One other knock is how emotionless this movie is. In the first film, Eggsy is a passionate, caring individual characterized by the important, strong relationships he develops. His friends, his mother, Harry, Merlin, Roxy, all of these characters brought out a different side of Eggsy, creating a fully realized character. That’s attempted by giving Eggsy a new romance, but the writers clearly wanted to substitute heart for headshots. The one exception is Mark Strong’s Merlin. Merlin is given a substantially larger role, and with one scene in particular, he actually had me on the verge of tears. This guy is world class, and Hollywood needs to start giving him his due.
Speaking of world class actors, let’s talk about Julianne Moore. There should be no doubt that she’s one of the all time greats, with films like Still Alice and The Kids Are All Right, she’s shown she belongs on the Mt. Rushmore of Dramatic Actress’. She’s also proven that she can have fun with a role, like in the underrated Crazy, Stupid, Love or her incredible character in 30 Rock. With all that out of the way, what the hell was she doing in this movie? Is she a blood thirsty psychopath? A charismatic anarchist? A cold, calculated ice queen? She’s somehow accomplishing all three of these, and none of them at the same time. It’s not a miscasting, as I’m sure that Moore has great villainous performance in her, Poppy is just a poorly written character. It’s like Vaughn took the over-the-top baddy that worked quite well in The Secret Service and turned it up to 11.
Elton John is also in this movie, not playing a character, just being Elton John. I love Elton John, no seriously, I love him, but he’s without question the worst part of this movie.
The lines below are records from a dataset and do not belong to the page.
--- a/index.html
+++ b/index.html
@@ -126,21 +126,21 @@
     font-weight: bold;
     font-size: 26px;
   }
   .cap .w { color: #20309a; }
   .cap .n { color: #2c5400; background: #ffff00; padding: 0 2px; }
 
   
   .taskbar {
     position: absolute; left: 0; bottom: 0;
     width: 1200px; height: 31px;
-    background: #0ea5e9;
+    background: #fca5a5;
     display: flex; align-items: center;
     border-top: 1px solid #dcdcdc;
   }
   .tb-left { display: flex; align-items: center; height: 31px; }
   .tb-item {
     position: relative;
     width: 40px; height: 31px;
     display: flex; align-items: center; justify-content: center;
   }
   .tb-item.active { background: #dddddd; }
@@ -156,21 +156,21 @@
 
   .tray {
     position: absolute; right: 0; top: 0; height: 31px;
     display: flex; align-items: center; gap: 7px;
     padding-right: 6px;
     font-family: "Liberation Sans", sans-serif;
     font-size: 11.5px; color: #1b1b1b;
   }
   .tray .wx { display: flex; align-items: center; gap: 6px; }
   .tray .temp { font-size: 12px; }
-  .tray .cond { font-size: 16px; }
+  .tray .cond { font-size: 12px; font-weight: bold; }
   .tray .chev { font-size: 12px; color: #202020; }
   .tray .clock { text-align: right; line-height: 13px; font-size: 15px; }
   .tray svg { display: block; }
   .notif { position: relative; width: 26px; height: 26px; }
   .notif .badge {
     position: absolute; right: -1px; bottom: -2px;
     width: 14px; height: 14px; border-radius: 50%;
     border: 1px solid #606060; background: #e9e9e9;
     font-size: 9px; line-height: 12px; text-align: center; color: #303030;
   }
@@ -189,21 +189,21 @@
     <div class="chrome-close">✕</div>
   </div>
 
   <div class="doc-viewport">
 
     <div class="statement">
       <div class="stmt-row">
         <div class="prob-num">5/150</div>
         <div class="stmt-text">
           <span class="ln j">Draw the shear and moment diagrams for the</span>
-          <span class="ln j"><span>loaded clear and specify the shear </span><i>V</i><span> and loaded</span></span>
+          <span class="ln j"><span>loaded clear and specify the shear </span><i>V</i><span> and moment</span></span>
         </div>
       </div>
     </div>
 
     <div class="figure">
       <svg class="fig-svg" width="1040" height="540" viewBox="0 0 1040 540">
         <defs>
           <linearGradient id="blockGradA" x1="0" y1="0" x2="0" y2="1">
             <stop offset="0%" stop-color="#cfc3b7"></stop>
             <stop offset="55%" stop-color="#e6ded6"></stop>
Every single time he showed up on screen, it ripped me out of the movie. At one point, he literally turns to the camera and winks in slow motion. It’s an incredible meme, but a horrible choice for the film.
This is a hard movie to score. From a technical standpoint, no it’s not very good. The writing is subpar, the acting is mostly just serviceable, and for a movie built on visuals, the CGI was pretty noticeable. But dammit did I enjoy this movie. I honestly don’t remember the last time I had this much fun in the theater, it might have been the first Kingsman. It’s no where near bad enough to be considered a guilty pleasure, but it’s certainly not going to be brought up come awards season. I think this is the kind of movie people talk about when they say they want to “turn their brain off and enjoy the ride.” This is truly a great movie, just so long as you don’t think about it too much.